I think Lin Chen will like this cube.


----------



## samchoochiu (Apr 10, 2013)

ottozing said:


> I think Lin Chen will like this cube.



I'm not sure how much faster he will be though, his single and average is too insane already


----------



## mati1242 (Apr 10, 2013)

CBC upload a picture on FB showing that it is smaller.


----------



## Michael Womack (Apr 11, 2013)

Still not smaller then a 6x6 puzzle but here is a True MINI 7x7 http://twistypuzzles.com/forum/viewtopic.php?f=15&t=25056


----------



## qqwref (Apr 11, 2013)

Gotta love how the twistypuzzles members jump over each other to condemn the puzzle because it's vaguely similar to the V-cube mechanism.


----------



## EMI (Apr 11, 2013)

qqwref said:


> Gotta love how the twistypuzzles members jump over each other to condemn the puzzle because it's vaguely similar to the V-cube mechanism.

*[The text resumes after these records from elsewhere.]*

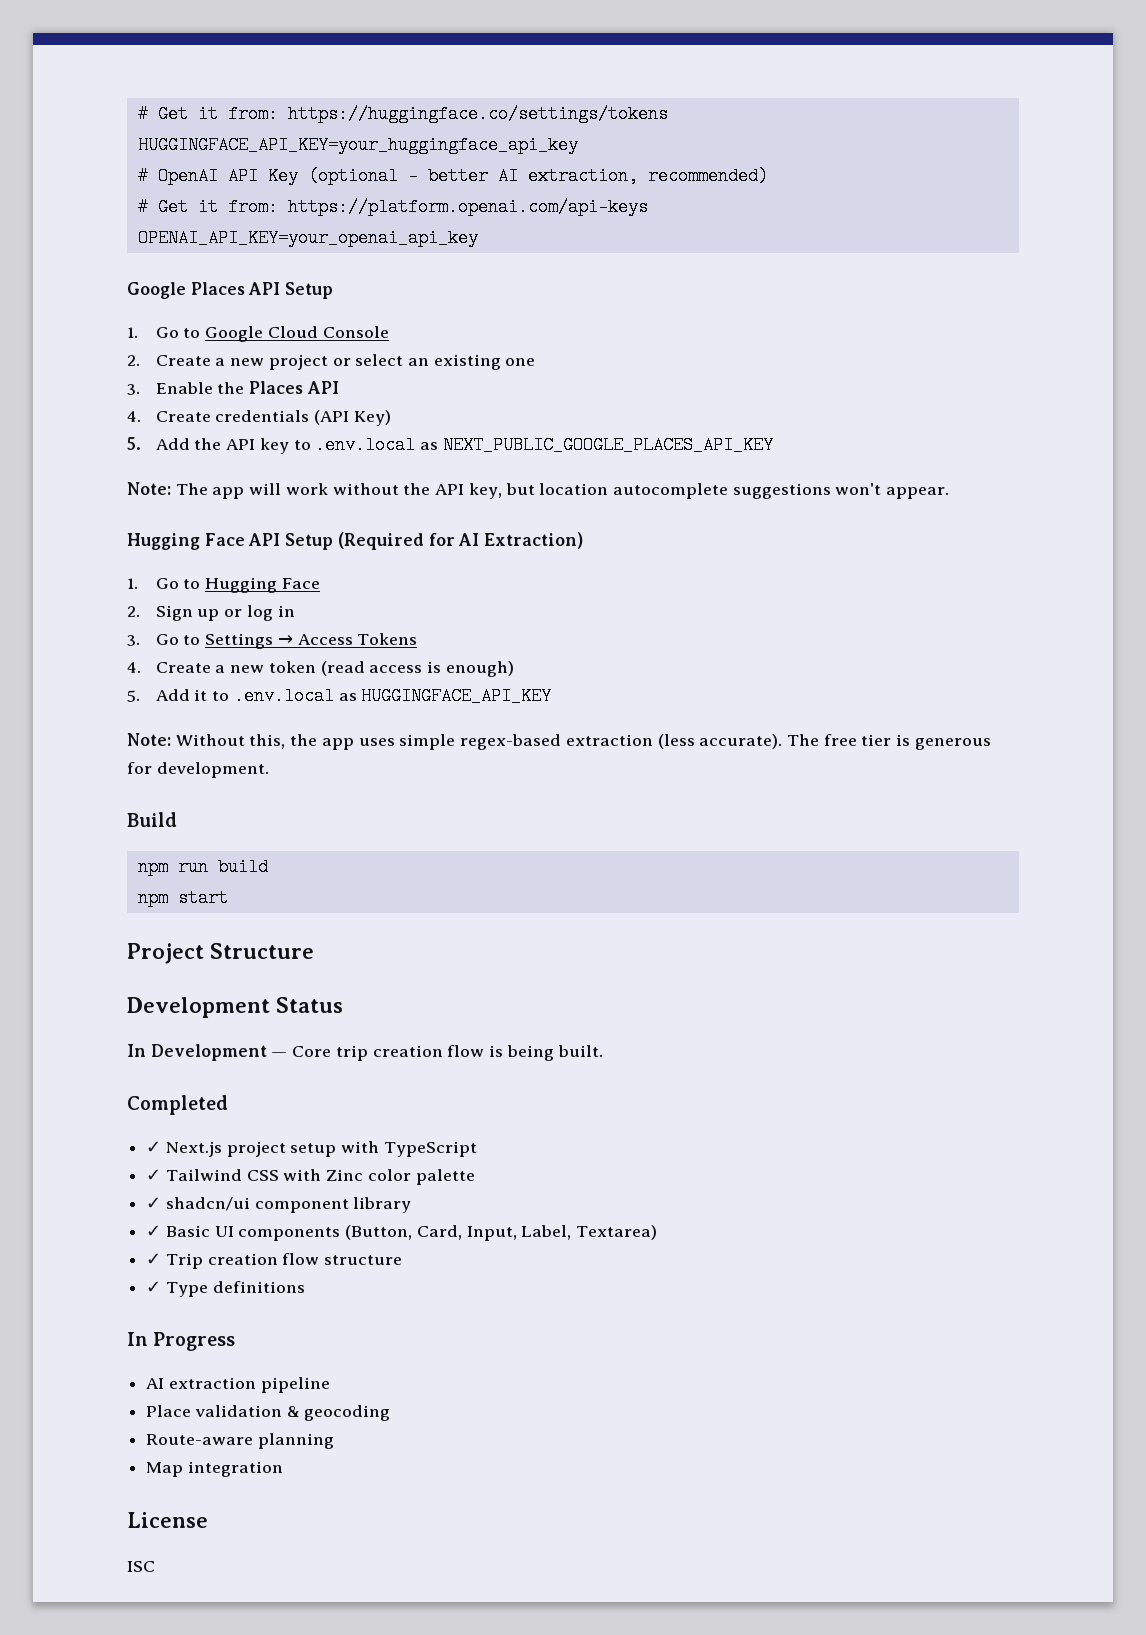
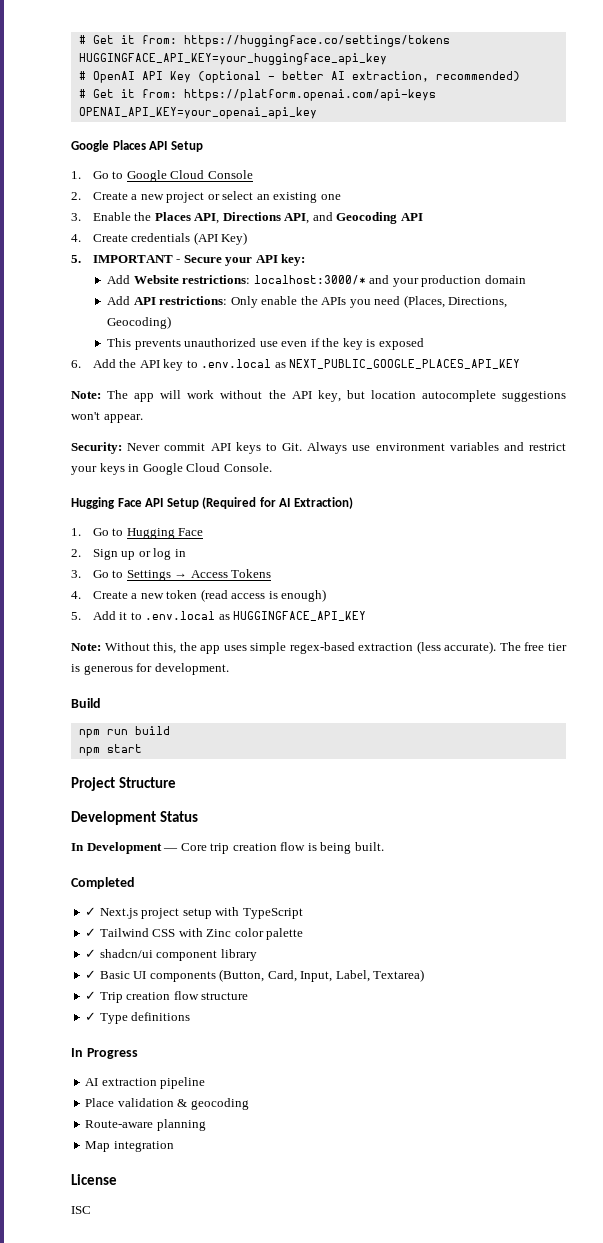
- 3. Enable the Places API
+ 3. Enable the Places API, Directions API, and Geocoding API
- 5. Add the API key to .env.local as NEXT_PUBLIC_GOOGLE_PLACES_API_KEY
+ 5. IMPORTANT - Secure your API key:
+ Add Website restrictions: localhost:3000/* and your production domain
+ Add API restrictions: Only enable the APIs you need (Places, Directions, Geocoding)
+ This prevents unauthorized use even if the key is exposed
+ 6. Add the API key to .env.local as NEXT_PUBLIC_GOOGLE_PLACES_API_KEY
+ Security: Never commit API keys to Git. Always use environment variables and restrict your keys in Google Cloud Console.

Well, he asked if he could sell it. If it is similar to the v-cube mechanism (which it is) he could get into trouble  btt please^^


----------



## JianhanC (Apr 11, 2013)

Now to get rid of my regular sized one and get this one. I hope the size reduction won't affect the quality like the Dayan/MF8 4x4.


----------



## JasonK (Apr 11, 2013)

This may motivate me to finally buy a 7x7. Will keep an eye on this.


----------



## applemobile (Apr 11, 2013)

I absolutely hate anyone who condemns any puzzle for having the same mech as a v-cube.


----------



## Ross The Boss (Apr 11, 2013)

i dont think i would even be able to speed solve a mini 7x7. the cubies would be way too small. the 7x7 fits in my hands fine as it is.


----------



## stevecho816 (Apr 11, 2013)

I have small hands so this might be a good 7x7 for me.


----------



## Emily Wang (Apr 12, 2013)

yay! been having a difficult time getting decent times on 7x7 because of the size so this is great


----------



## mitch1234 (Apr 12, 2013)

So nice to see this, I was in need of a new 7x7.


----------



## JianhanC (Apr 12, 2013)

Wait Daniel Sheppard is a member of baidu? Or maybe an imposter. I hope there will be reviews out soon though, for the cube.


----------



## Echo Cubing (Apr 12, 2013)

Compared with the larger one, ss 7*7 mini is more suitable for speedcubing. It is said that the length is 6.9cm,anyway,just wait patiently.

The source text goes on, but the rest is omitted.